There are probably 7 healthy white flowers on my raspberry bush (the bush isn't all that big). I don't want to cut them off to promote better growage, I wanna see if they can actually produce fruit. How long from this stage (the flower) will it take to produce a raspberry?
Or how long on a Blueberry bush?
Thanks All !
How long after a raspberry Bush flowers does it produce a raspberry?
That depends totally on whether or not the flowers get pollinated by the bees. If they do get pollinated, it will take about three weeks from flower to fruit.
For blueberries, I'd stretch that time out to about 6 weeks.
Reply:Many raspberry cultivars produce a non-bearing cane the first year, that flowers and grows berries during the second season. "Everbearing"
raspberry plants can bear two crops per year, one crop in the spring and the second crop in the fall. The ever bearing raspberry bushes can produce a crop the first season in the fall on primocanes. Popular everbearing raspberry bushes and vines are: Heritage red raspberry, Autumn Bliss and Amity red raspberries.
A new blueberry bush will produce fruit in the third year. Most large potted bushes are 2 yr olds, so the berries appear the next year.
Here are the developmental stages from flower to fruit ( for the Blueberry):
1.Fertilization of the ovary.
2.Flower swells rapidly for about a month and then stops.
3.Green berry develops with no change in size.
4.Calyx end turns purplish and rest of berry becomes translucent in appearance.
5.Next few days a light purple color begins to develop and then deeper purple.
6.During color change the berry volume increases rapidly.
Intensity of pigmentation increases during the first six days of color change. Therefore most of the anthocyanin (a water soluble pigment that imparts colors ranging from blue to shades of red) is developed in the fruit during this early stage of maturation.

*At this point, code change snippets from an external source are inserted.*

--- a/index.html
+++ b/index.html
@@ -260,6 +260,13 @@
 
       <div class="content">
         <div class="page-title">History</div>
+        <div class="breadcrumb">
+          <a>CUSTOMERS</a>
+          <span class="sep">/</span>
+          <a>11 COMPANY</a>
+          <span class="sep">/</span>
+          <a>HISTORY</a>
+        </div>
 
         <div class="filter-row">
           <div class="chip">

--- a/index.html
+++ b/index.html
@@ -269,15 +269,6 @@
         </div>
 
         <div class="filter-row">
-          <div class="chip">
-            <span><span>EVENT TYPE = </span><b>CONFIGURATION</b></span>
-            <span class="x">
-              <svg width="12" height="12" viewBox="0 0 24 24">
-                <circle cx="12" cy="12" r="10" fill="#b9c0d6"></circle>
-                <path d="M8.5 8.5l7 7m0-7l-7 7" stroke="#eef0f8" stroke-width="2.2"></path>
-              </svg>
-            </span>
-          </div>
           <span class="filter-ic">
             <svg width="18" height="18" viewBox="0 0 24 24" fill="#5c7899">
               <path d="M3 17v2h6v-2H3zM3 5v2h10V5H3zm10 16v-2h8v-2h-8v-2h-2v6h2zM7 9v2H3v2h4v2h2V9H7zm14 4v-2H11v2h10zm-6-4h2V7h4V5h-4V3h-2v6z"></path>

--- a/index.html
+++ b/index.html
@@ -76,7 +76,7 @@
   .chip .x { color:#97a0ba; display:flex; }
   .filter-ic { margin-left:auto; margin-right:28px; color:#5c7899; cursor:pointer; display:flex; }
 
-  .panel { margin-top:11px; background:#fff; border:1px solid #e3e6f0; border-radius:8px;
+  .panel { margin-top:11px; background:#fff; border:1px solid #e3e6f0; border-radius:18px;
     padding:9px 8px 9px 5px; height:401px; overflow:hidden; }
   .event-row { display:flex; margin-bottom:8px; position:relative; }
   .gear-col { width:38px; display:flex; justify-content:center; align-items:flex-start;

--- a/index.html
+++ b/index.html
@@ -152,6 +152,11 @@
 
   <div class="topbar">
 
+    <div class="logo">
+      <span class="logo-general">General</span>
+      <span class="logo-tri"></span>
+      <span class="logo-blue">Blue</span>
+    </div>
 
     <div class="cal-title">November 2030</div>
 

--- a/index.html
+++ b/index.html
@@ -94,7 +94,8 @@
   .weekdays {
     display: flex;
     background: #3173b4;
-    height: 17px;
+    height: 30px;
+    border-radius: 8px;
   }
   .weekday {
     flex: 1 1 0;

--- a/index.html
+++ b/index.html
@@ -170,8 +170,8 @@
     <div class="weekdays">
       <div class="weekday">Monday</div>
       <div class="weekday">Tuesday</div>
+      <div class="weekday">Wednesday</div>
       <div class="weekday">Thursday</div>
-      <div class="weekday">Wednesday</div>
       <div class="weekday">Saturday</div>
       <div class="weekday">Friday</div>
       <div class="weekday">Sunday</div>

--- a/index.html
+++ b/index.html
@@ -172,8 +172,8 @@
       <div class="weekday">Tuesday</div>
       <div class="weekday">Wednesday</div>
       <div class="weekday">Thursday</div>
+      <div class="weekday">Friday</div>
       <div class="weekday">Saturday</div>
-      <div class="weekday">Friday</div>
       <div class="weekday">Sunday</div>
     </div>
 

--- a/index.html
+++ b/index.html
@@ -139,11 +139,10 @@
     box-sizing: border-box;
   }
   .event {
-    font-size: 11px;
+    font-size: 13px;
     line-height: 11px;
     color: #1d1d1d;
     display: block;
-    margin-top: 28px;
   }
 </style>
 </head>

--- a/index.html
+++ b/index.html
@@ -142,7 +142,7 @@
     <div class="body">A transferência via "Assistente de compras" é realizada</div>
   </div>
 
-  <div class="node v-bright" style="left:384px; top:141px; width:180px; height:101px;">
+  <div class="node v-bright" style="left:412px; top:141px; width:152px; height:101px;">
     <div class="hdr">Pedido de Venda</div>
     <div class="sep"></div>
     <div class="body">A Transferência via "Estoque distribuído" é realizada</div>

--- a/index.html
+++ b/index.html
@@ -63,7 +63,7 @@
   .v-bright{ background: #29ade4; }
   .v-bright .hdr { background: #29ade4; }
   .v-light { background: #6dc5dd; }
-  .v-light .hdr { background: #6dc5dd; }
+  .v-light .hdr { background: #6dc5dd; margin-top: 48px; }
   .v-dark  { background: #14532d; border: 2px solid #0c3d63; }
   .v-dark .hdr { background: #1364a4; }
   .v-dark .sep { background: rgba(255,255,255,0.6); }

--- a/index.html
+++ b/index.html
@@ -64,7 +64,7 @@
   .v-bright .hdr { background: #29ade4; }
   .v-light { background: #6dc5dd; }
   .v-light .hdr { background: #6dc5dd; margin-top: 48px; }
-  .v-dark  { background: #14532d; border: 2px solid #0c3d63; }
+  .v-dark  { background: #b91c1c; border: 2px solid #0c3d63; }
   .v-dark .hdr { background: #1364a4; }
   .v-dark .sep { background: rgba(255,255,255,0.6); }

The berries ripen at different times on the same bush. Just don't pick your berries as soon as they turn blue. Let the berries hang on the branches a few more days to develop their full sweetness and aroma. Once blueberries color up, the fruit will continue to ripen and sweeten for up to a week on the bush. If you need to pull at a berry to get it off the branch, it's not ready yet.